State revenues have been growing in Georgia, but that is expected to slow, leaving budget writers in a cautious posture heading into the new fiscal year that starts in July. The governor also sets the total spending limit, which means lawmakers can only move money around in the budget.

“We looked at many needs and unfortunately, we can’t fill them all. But I look forward to working with the governor and the Senate on other possibilities to get them funded,” Hatchett said.

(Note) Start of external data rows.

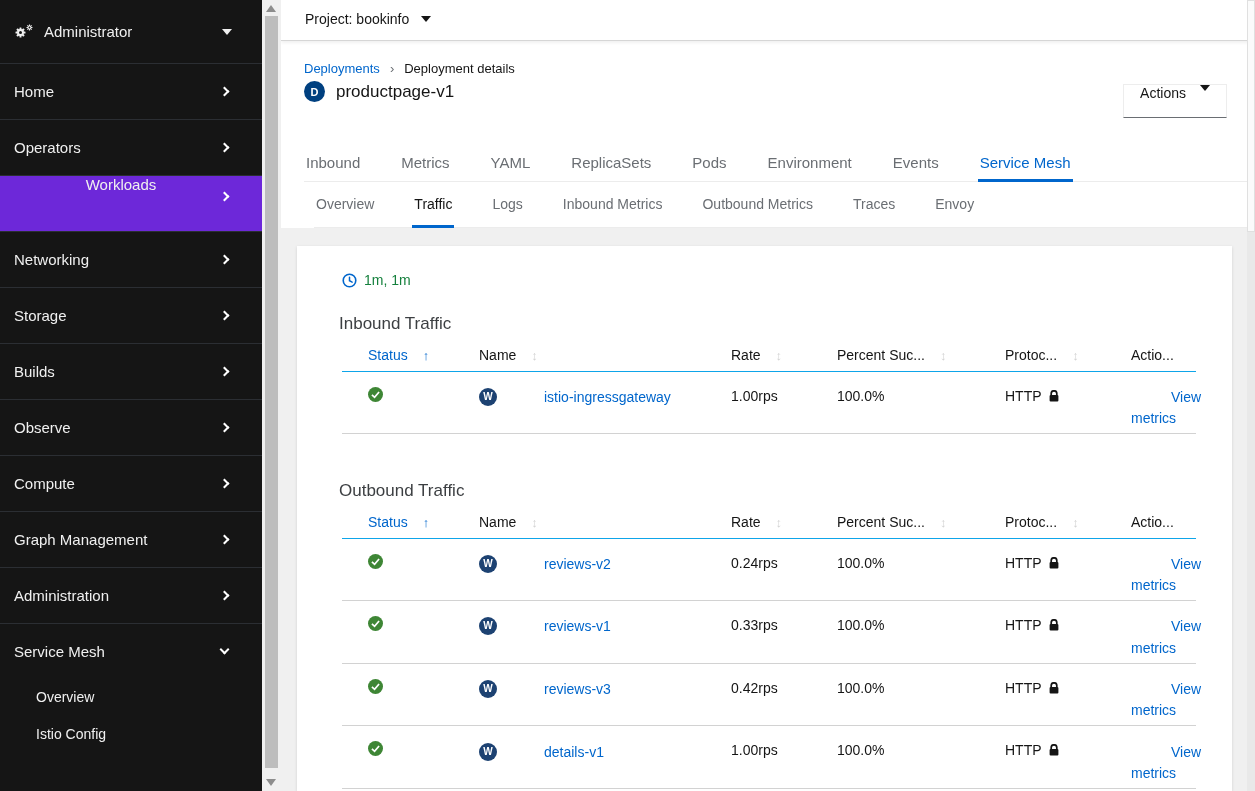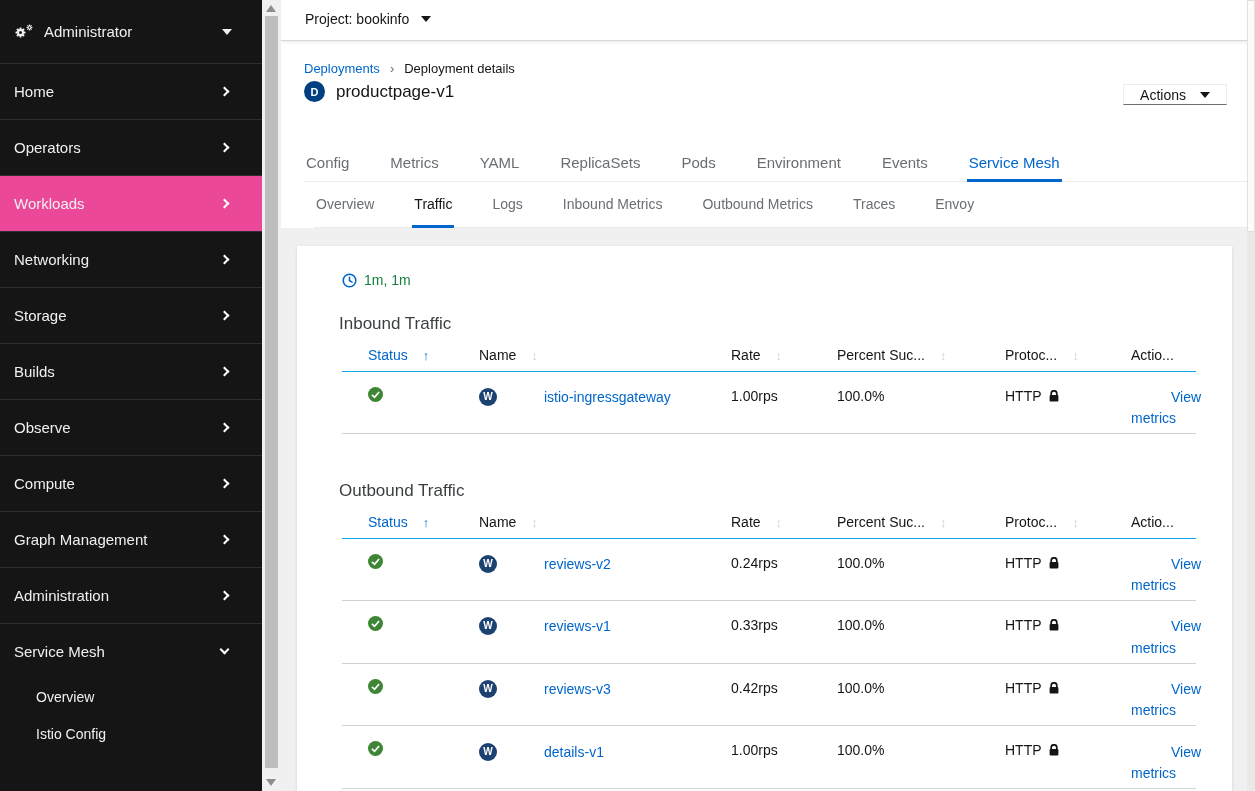"Actions" .actions { align-items: center -> flex-start; height: 21px -> 34px }
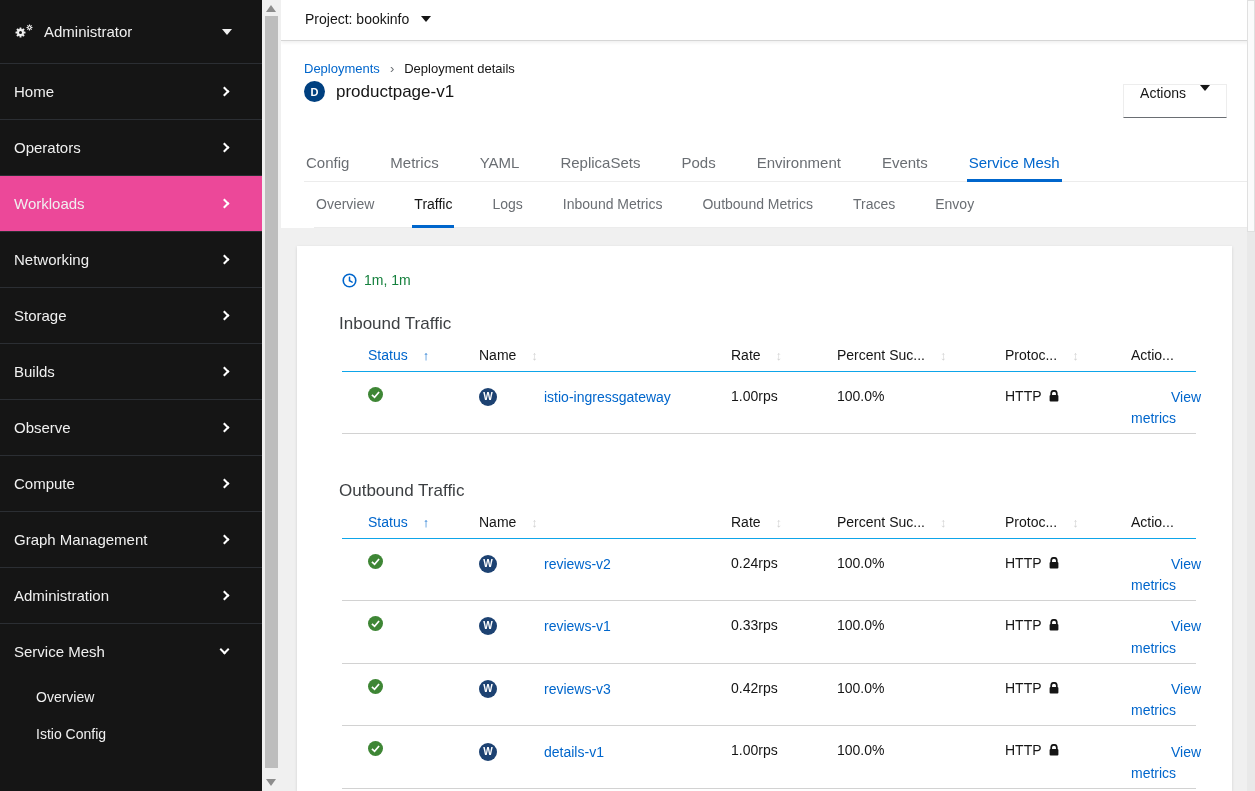"Config" span.tab { text: Config -> Inbound }
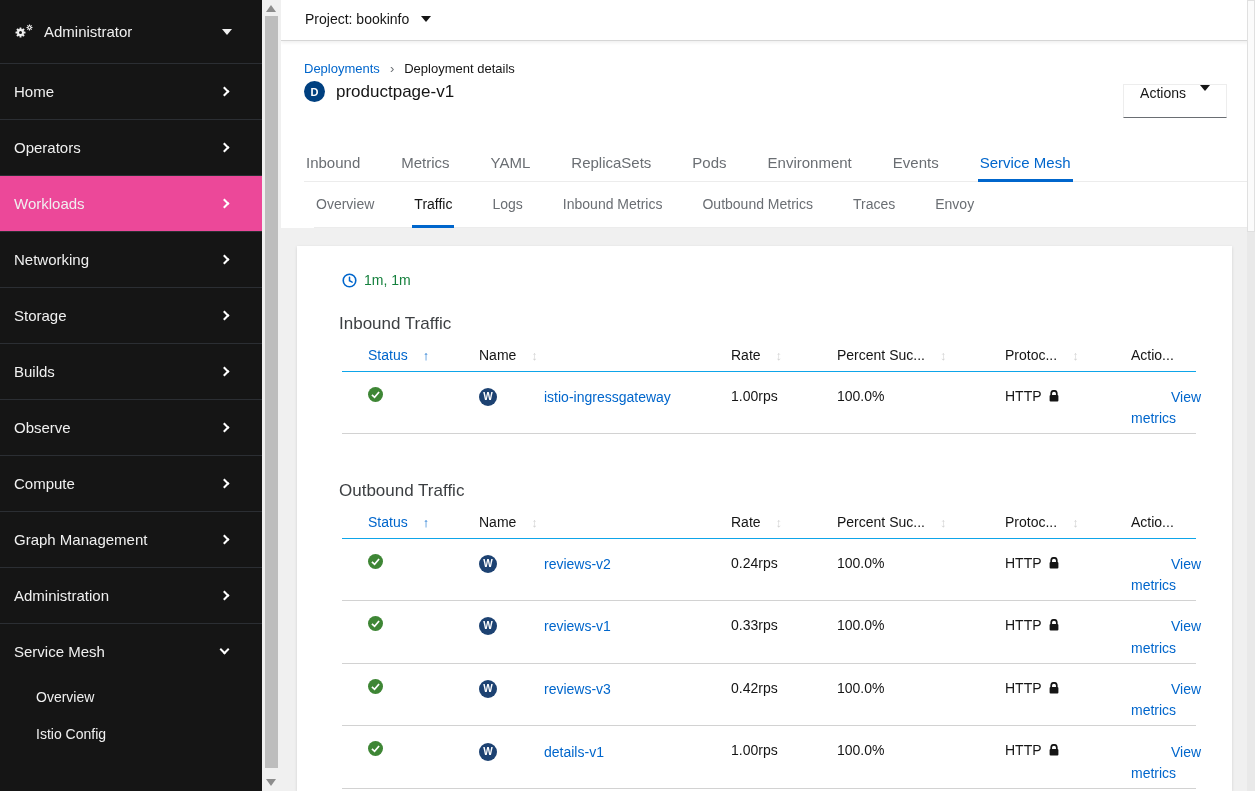"Workloads" .nav-list > li.current { background: #ec4899 -> #6d28d9; flex-direction: none -> column }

Lawmakers have set aside $1.3 million for a Georgia State Patrol satellite post in Buckhead, where a push to secede from the city of Atlanta was rejected last week in the state Senate after the Kemp administration cast doubts on the constitutionality of the cityhood proposal.

“On all levels in Georgia, we’re demonstrating we will not tolerate crime or street gangs,” Gov. Brian Kemp said in a statement announcing the new location.

Lawmakers have also added another $2,000 pay raise for law enforcement – on top of Kemp’s proposed $2,000 increase for officers and other state workers – and another $2.7 million for a new cold case specialty unit within the Georgia Bureau of Investigation. The GBI is also set to receive another $1.5 million to increase staffing in its forensic science service division to clear a backlog in processing evidence like toxicology, as well as $2.5 million to hire sexual assault nurse examiners at the 28 centers across the state. 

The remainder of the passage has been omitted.